What Does It All Mean?
Why does imposter syndrome matter? Because those feelings of being a fraud can stop you in your tracks. You didn’t write a blog post because you think you have nothing to say. Maybe you question whether you can make your writing goals a reality. There’s a good chance you’ll turn down offers to write or do other work for fear of being “found out.” What makes it worse is once that imposter feeling passes, you kick yourself for not doing more. It’s an awful cycle.
By recognizing imposter syndrome for what it is, you can begin to break the cycle. It won’t be easy. It’s something I have to deal with nearly every day. Maybe I haven’t overcome it yet (maybe you won’t either) but naming the feeling for what it is takes some of its power away. Once I acknowledge what I’m feeling, it becomes easier to push aside and move forward. I’m not saying it’s easy, only that it’s possible.
Do you have imposter syndrome? Feel free to share your experiences in the comments below or talk to me on Twitter!

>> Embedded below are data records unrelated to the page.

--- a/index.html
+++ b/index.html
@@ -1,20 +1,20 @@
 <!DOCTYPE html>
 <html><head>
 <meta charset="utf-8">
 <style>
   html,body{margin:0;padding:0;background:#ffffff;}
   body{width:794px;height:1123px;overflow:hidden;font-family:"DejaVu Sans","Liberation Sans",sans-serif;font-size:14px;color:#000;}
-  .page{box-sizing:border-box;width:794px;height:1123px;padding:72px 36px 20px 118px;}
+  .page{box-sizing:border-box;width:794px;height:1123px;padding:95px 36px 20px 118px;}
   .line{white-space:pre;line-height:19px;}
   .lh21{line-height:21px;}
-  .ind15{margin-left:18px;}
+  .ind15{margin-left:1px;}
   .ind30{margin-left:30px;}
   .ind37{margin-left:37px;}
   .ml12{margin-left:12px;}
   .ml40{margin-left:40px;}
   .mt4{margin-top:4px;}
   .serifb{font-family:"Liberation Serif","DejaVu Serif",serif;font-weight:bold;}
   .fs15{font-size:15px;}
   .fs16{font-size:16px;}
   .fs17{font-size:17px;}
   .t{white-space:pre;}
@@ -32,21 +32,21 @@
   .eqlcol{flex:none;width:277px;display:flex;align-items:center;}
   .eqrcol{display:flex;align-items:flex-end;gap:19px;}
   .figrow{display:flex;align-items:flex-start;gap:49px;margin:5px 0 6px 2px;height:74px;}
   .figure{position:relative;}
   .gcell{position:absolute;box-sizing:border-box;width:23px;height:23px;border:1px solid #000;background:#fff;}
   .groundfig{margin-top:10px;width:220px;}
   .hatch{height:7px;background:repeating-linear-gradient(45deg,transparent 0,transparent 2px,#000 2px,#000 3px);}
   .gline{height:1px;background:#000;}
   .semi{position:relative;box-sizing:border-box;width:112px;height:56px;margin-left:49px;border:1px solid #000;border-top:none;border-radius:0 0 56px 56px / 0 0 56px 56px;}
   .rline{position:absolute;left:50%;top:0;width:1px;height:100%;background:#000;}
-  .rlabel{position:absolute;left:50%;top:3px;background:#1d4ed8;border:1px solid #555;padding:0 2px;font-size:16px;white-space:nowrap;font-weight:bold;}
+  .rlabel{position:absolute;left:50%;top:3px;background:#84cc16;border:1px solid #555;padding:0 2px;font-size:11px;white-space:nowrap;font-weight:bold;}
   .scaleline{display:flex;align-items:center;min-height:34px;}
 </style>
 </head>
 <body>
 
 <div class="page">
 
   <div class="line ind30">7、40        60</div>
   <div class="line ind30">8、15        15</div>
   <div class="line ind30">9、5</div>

I love that you gave it a name. I suffer anxiety and since I began blogging only a few months ago I’ve definitely experienced my share of imposter syndrome. Sometimes you have to just fight through it and write that post, otherwise, if you let it win you could end up quitting something you would otherwise enjoy. That’s why most of us write, because we love it. Now the trick is to learn to overcome imposter syndrome and anxiety which I’m sure would affect most of us at times. Thank-you for another thoughtful, thought provoking post.
Everything I’ve read about imposter syndrome is that it’s really hard to overcome BUT it becomes easier to ignore all the time. And one thing I read (I wish I remembered where) said it was an indication you were trying bigger and better things because you’re out of your comfort zone – which can be a wonderful place to be.